__Problem details__
Repeat the records in full. No pictures belong in the copy.

__Exercise data__
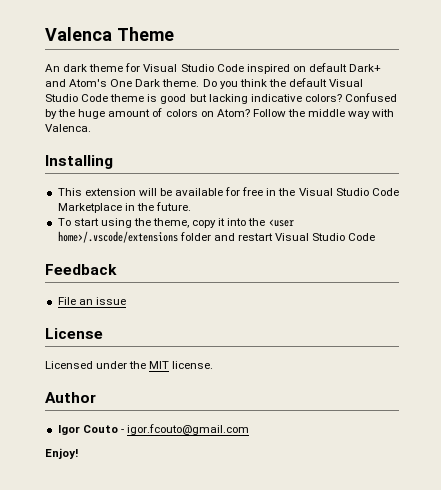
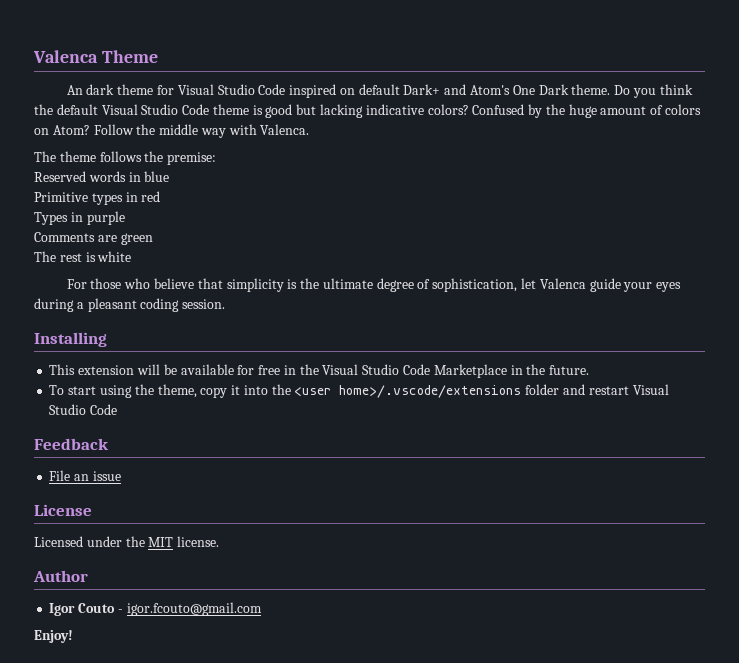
(91, 128) none -> [34,151,217,165] [34,171,170,182] [34,191,161,205] [34,211,125,225] [34,232,153,245] [34,251,132,262] [66,278,682,292] [34,298,226,312] // The theme follows the premise: // Reserved words in blue // Primitive types in red // Types in purple // Comments are green // The rest is white // For those who believe that simplicity is the ultimate degree of sophistication, let Valenca guide your eyes during a pleasant coding session.

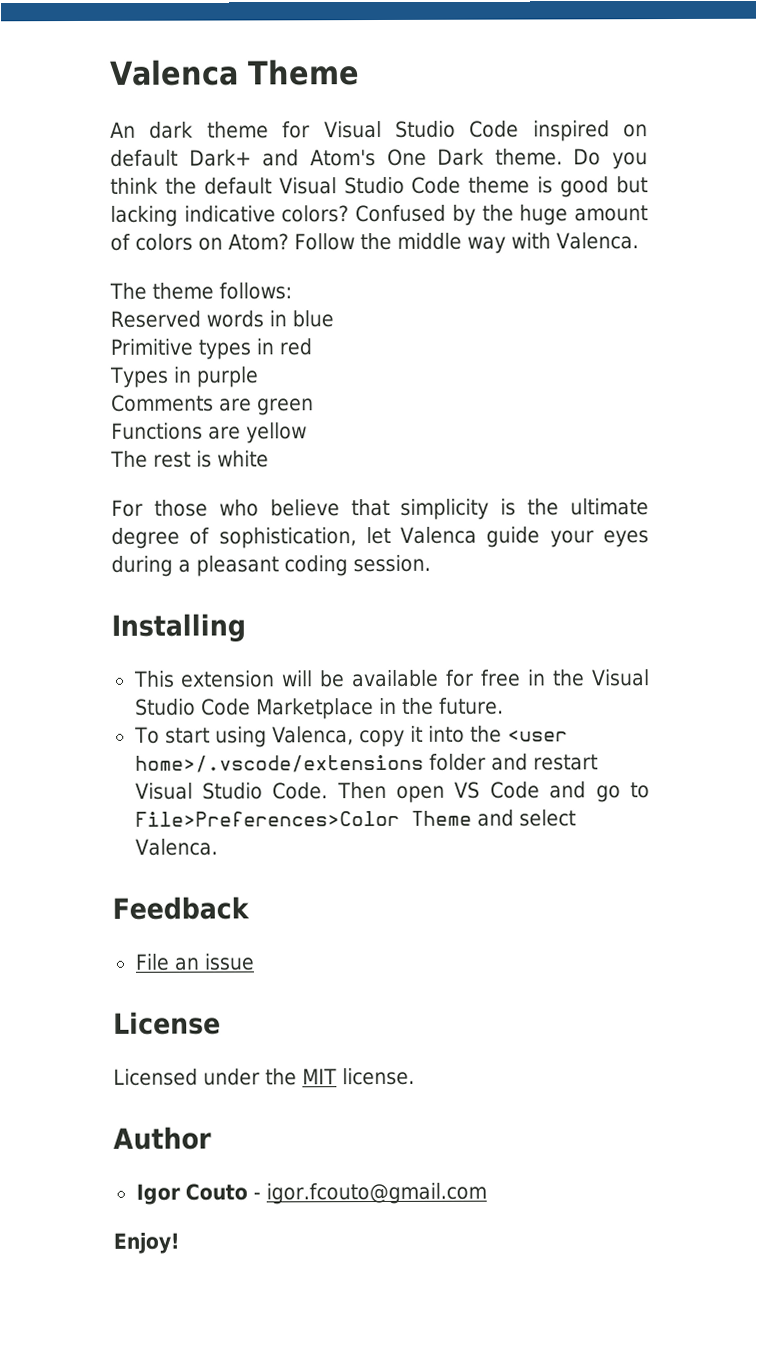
[99,151,217,165] follows the premise: -> [219,282,292,300] follows:
(153, 239) none -> [111,422,307,444] // Functions are yellow
[134,384,197,398] the theme, -> [271,726,355,746] Valenca,
[90,404,118,415] Code -> [272,781,650,803] [134,809,576,827] [134,838,218,856] Code. Then open VS Code and go to File>Preferences>Color Theme and select Valenca.

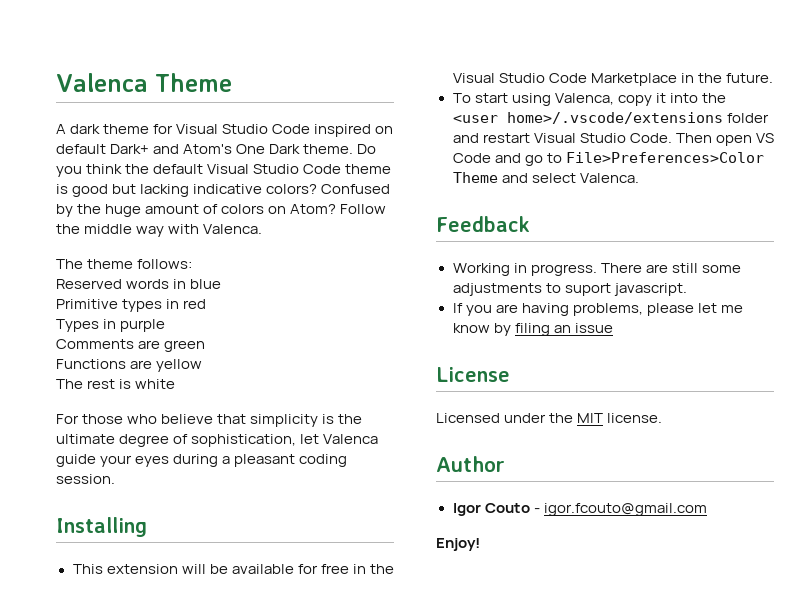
[110,121,136,138] An -> [56,124,66,134] A
[134,953,169,971] File -> [452,263,741,276] [452,283,687,296] [452,303,743,316] [452,323,550,336] Working in progress. There are still some adjustments to suport javascript. // If you are having problems, please let me know by filing

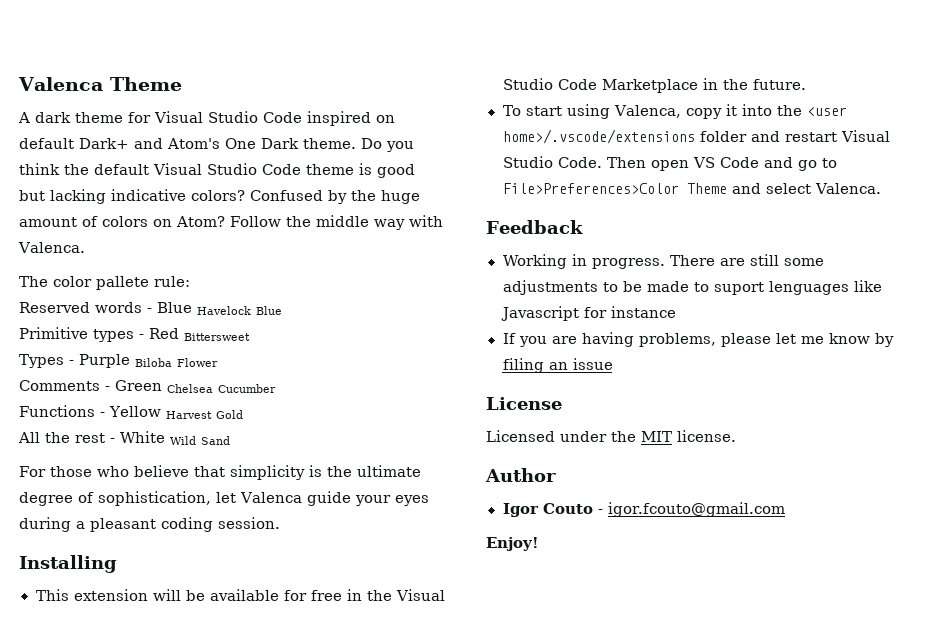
[87,259,193,269] theme follows: -> [53,276,190,290] color pallete rule:
[173,279,222,289] [56,299,207,312] [56,319,166,332] [56,339,206,352] [56,359,203,372] [56,379,176,389] in blue // Primitive types in red // Types in purple // Comments are green // Functions are yellow // The rest is white -> [147,302,282,315] [19,327,250,342] [19,354,218,368] [19,380,276,393] [19,405,243,419] [18,431,230,445] - Blue Havelock Blue // Primitive types - Red Bittersweet // Types - Purple Biloba Flower // Comments - Green Chelsea Cucumber // Functions - Yellow Harvest Gold // All the rest - White Wild Sand
[564,283,687,296] suport javascript. -> [622,280,882,295] [500,306,676,321] be made to suport lenguages like Javascript for instance

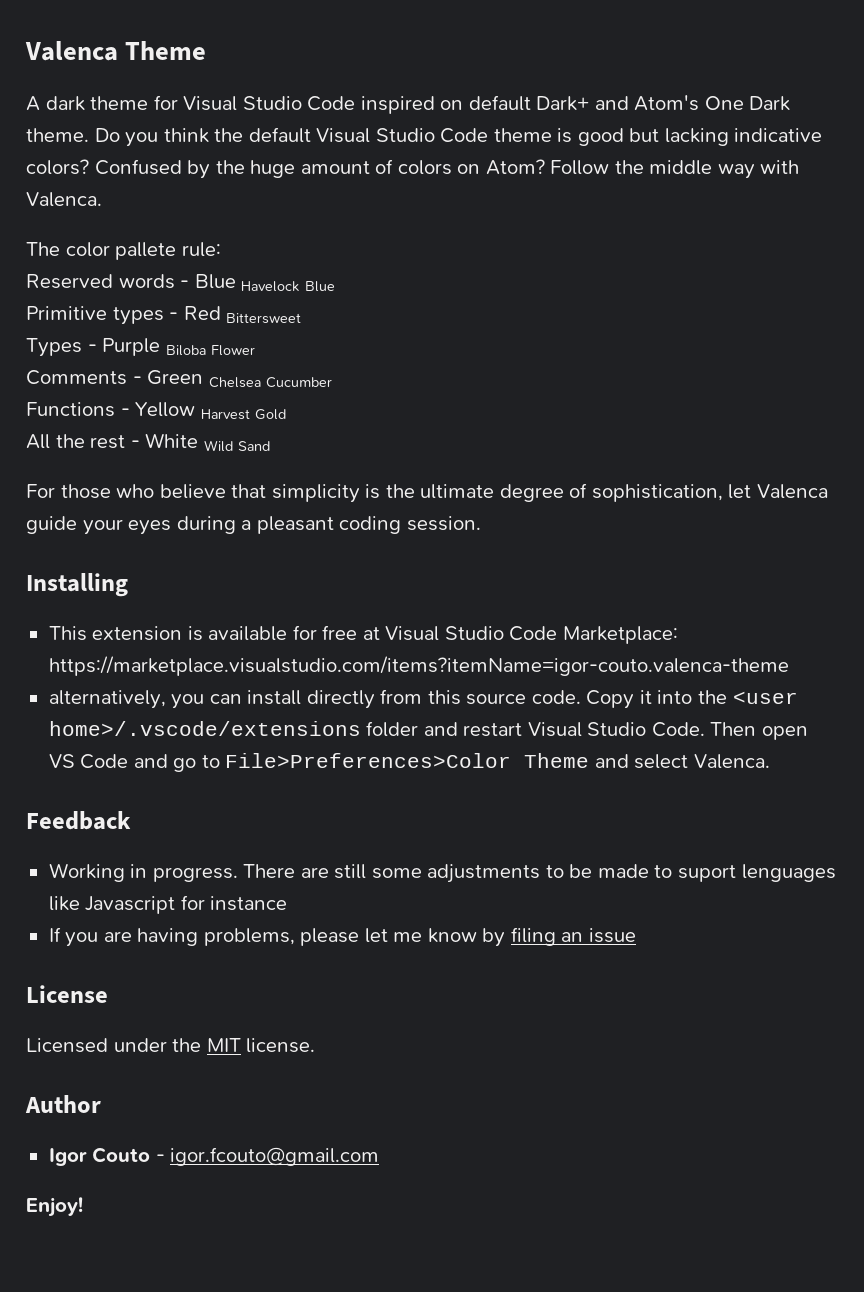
[152,589,205,601] will be -> [187,626,203,641] is
[346,589,445,601] [502,78,806,93] [502,104,723,119] in the Visual Studio Code Marketplace in the future. // To start using Valenca, copy -> [362,626,678,644] [48,656,789,676] [48,689,635,709] at Visual Studio Code Marketplace: https://marketplace.visualstudio.com/items?itemName=igor-couto.valenca-theme // alternatively, you can install directly from this source code. Copy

__Response box__
(91, 128) none -> [34,151,217,165] [34,171,170,182] [34,191,161,205] [34,211,125,225] [34,232,153,245] [34,251,132,262] [66,278,682,292] [34,298,226,312] // The theme follows the premise: // Reserved words in blue // Primitive types in red // Types in purple // Comments are green // The rest is white // For those who believe that simplicity is the ultimate degree of sophistication, let Valenca guide your eyes during a pleasant coding session.

[99,151,217,165] follows the premise: -> [219,282,292,300] follows:
(153, 239) none -> [111,422,307,444] // Functions are yellow
[134,384,197,398] the theme, -> [271,726,355,746] Valenca,
[90,404,118,415] Code -> [272,781,650,803] [134,809,576,827] [134,838,218,856] Code. Then open VS Code and go to File>Preferences>Color Theme and select Valenca.

[110,121,136,138] An -> [56,124,66,134] A
[134,953,169,971] File -> [452,263,741,276] [452,283,687,296] [452,303,743,316] [452,323,550,336] Working in progress. There are still some adjustments to suport javascript. // If you are having problems, please let me know by filing

[87,259,193,269] theme follows: -> [53,276,190,290] color pallete rule:
[173,279,222,289] [56,299,207,312] [56,319,166,332] [56,339,206,352] [56,359,203,372] [56,379,176,389] in blue // Primitive types in red // Types in purple // Comments are green // Functions are yellow // The rest is white -> [147,302,282,315] [19,327,250,342] [19,354,218,368] [19,380,276,393] [19,405,243,419] [18,431,230,445] - Blue Havelock Blue // Primitive types - Red Bittersweet // Types - Purple Biloba Flower // Comments - Green Chelsea Cucumber // Functions - Yellow Harvest Gold // All the rest - White Wild Sand
[564,283,687,296] suport javascript. -> [622,280,882,295] [500,306,676,321] be made to suport lenguages like Javascript for instance

[152,589,205,601] will be -> [187,626,203,641] is
[346,589,445,601] [502,78,806,93] [502,104,723,119] in the Visual Studio Code Marketplace in the future. // To start using Valenca, copy -> [362,626,678,644] [48,656,789,676] [48,689,635,709] at Visual Studio Code Marketplace: https://marketplace.visualstudio.com/items?itemName=igor-couto.valenca-theme // alternatively, you can install directly from this source code. Copy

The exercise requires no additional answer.